Through his first five seasons in the NHL, McDavid's 1.34 points per game have been on par with Crosby and Alexander Ovechkin. When asked by ESPN in 2016 what made McDavid such a strong player, several, including Auston Matthews, Ryan Getzlaf, Joe Thornton, and Brendan Gallagher, mentioned his speed on the ice. John Tavares praised McDavid's adaptability, while defenceman Cam Fowler said, "I don't think there's a specific way to shut him down." In 2021, Gretzky praised McDavid's increased maturity and physicality compared to previous seasons, saying, "His body language is that he doesn't want to lose, and it's infectious through the hockey club." Despite the praise for the offensive aspects of his game, McDavid has received criticism from sports journalists for his defensive elements, particularly his high rate of turning over the puck to his opponents while in the Oilers' defensive zone.

==Personal life==
McDavid met his wife, interior designer Lauren Kyle, in 2016 after they were set up on a blind date by Kyle's cousin and her cousin's then-boyfriend Luke Gazdic, who was McDavid's teammate at the time. The pair live with their dog, a miniature Bernedoodle named Lenard, and own a house together in Edmonton. After photos of the house were featured in EDify magazine in 2020 and video tour was recorded in 2021 for Architectural Digest, the minimalist design and the grim view of the Edmonton River Valley outside became an Internet meme.

McDavid and Kyle became engaged on June 22, 2023, and got married on July 27, 2024, in Muskoka, Ontario. The wedding was featured in Vogue Australia. Edmonton Oilers teammates Leon Draisaitl and Darnell Nurse were two of his groomsmen.
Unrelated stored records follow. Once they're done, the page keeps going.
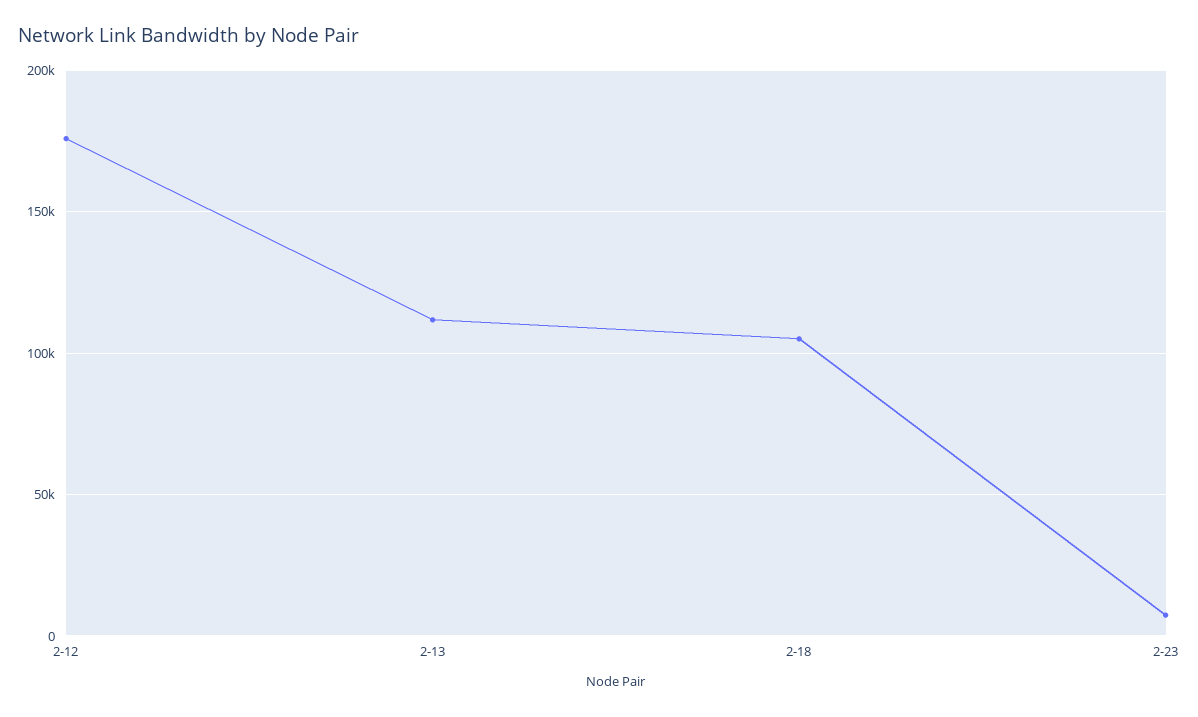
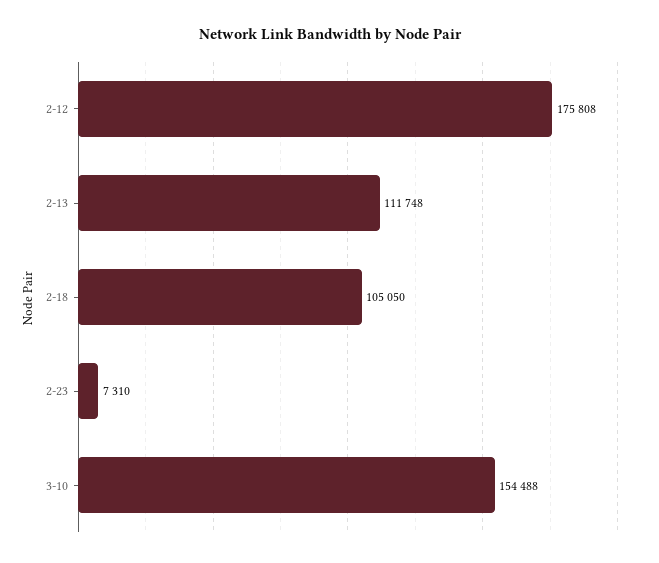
3-10: none -> 154488

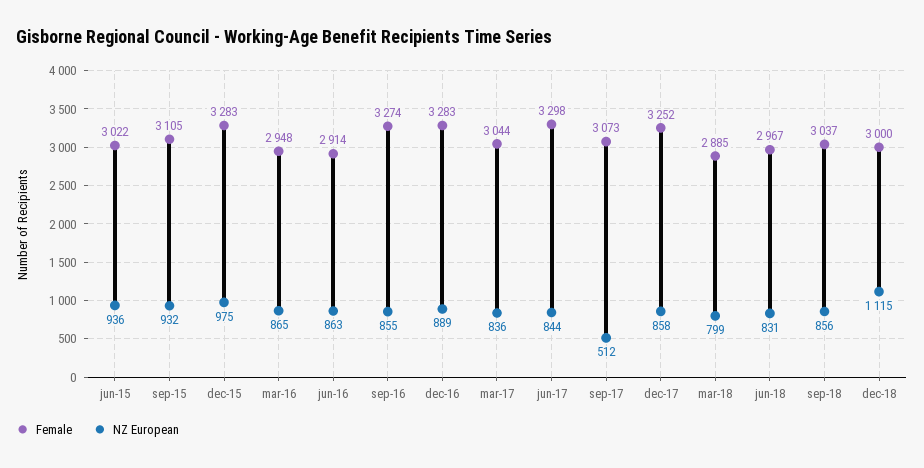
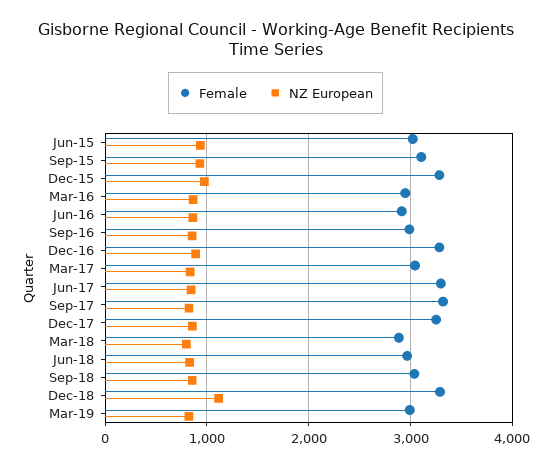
Female, sep-16: 3274 -> 3000
Female, sep-17: 3073 -> 3300
NZ European, sep-17: 512 -> 800
Female, dec-18: 3000 -> 3300
Female, Mar-19: none -> 3000
NZ European, Mar-19: none -> 800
Draisaitl's wife, Canadian actress Celeste Desjardins, has been Kyle's best friend since they were in high school together in Sudbury, Ontario; Kyle had originally set them up in 2018, and they married in 2025.

As a sports fan in Ontario, McDavid was a dedicated childhood fan of Mats Sundin and the Toronto Maple Leafs NHL team. He described his childhood bedroom as "pretty embarrassing" for its volume of Maple Leafs memorabilia. In 2023, he stated that he "likes watching players more than teams", and named the Maple Leafs and the Pittsburgh Penguins as the two teams he most enjoys watching for that reason. Outside of hockey, he supports the Toronto Blue Jays of Major League Baseball and threw out the ceremonial first pitch at a Blue Jays game in 2016.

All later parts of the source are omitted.